Reproduce each record exactly. The pictures should be skipped.

*** Material provided ***

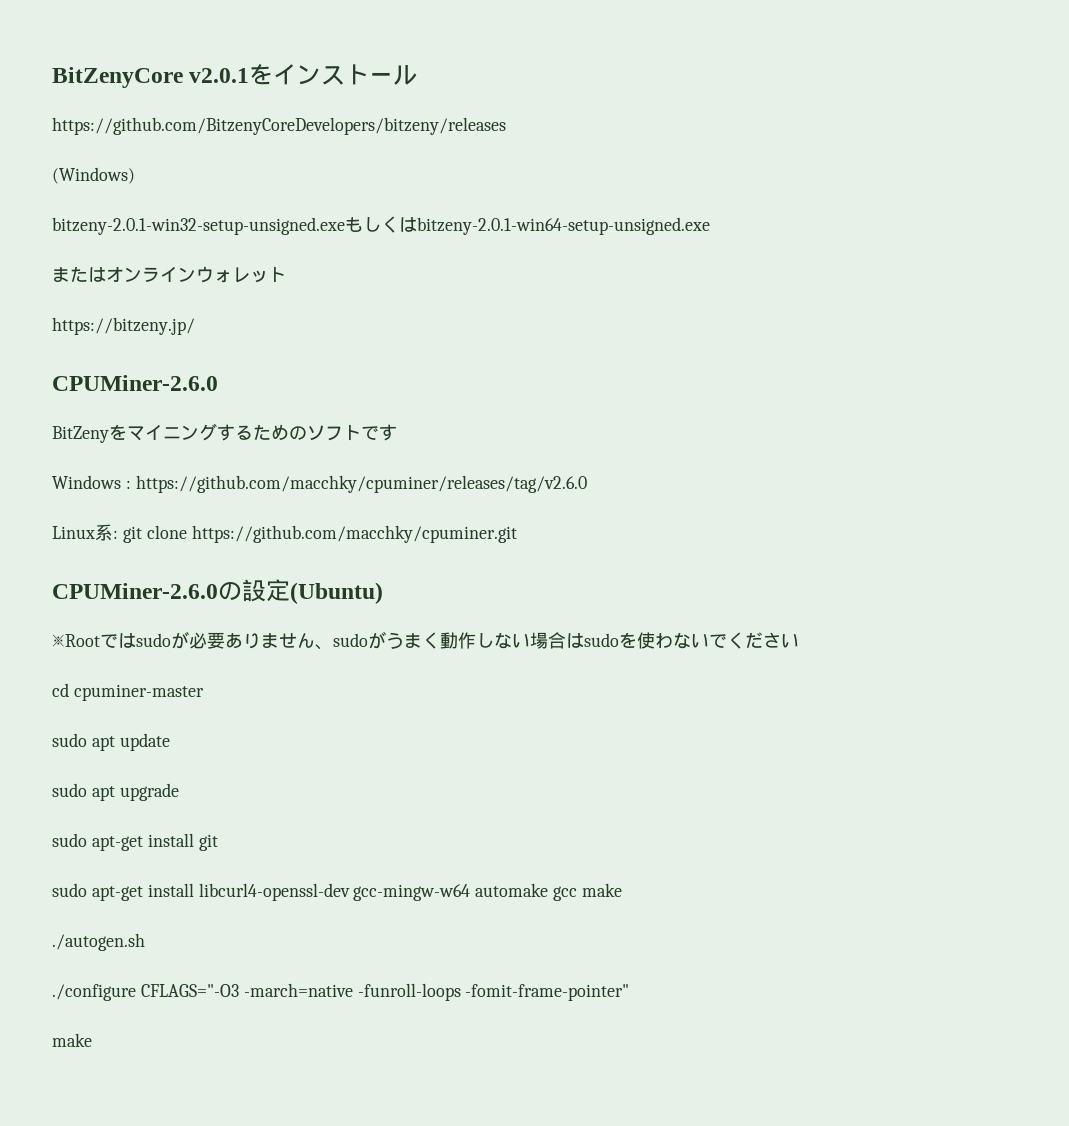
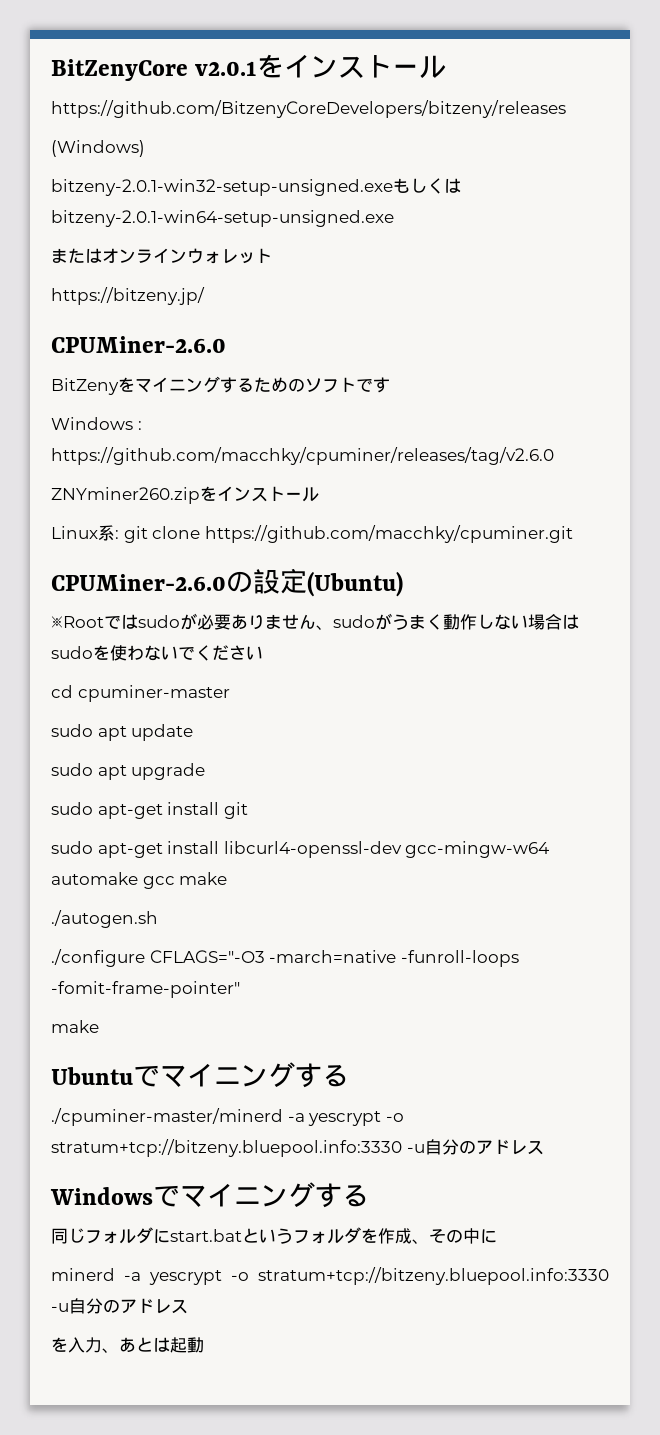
+ ZNYminer260.zipをインストール
+ Ubuntuでマイニングする
+ ./cpuminer-master/minerd -a yescrypt -o stratum+tcp://bitzeny.bluepool.info:3330 -u自分のアドレス
+ Windowsでマイニングする
+ 同じフォルダにstart.batというフォルダを作成、その中に
+ minerd -a yescrypt -o stratum+tcp://bitzeny.bluepool.info:3330 -u自分のアドレス
+ を入力、あとは起動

*** End of Material provided ***

• [Solution to the exercise]:
+ ZNYminer260.zipをインストール
+ Ubuntuでマイニングする
+ ./cpuminer-master/minerd -a yescrypt -o stratum+tcp://bitzeny.bluepool.info:3330 -u自分のアドレス
+ Windowsでマイニングする
+ 同じフォルダにstart.batというフォルダを作成、その中に
+ minerd -a yescrypt -o stratum+tcp://bitzeny.bluepool.info:3330 -u自分のアドレス
+ を入力、あとは起動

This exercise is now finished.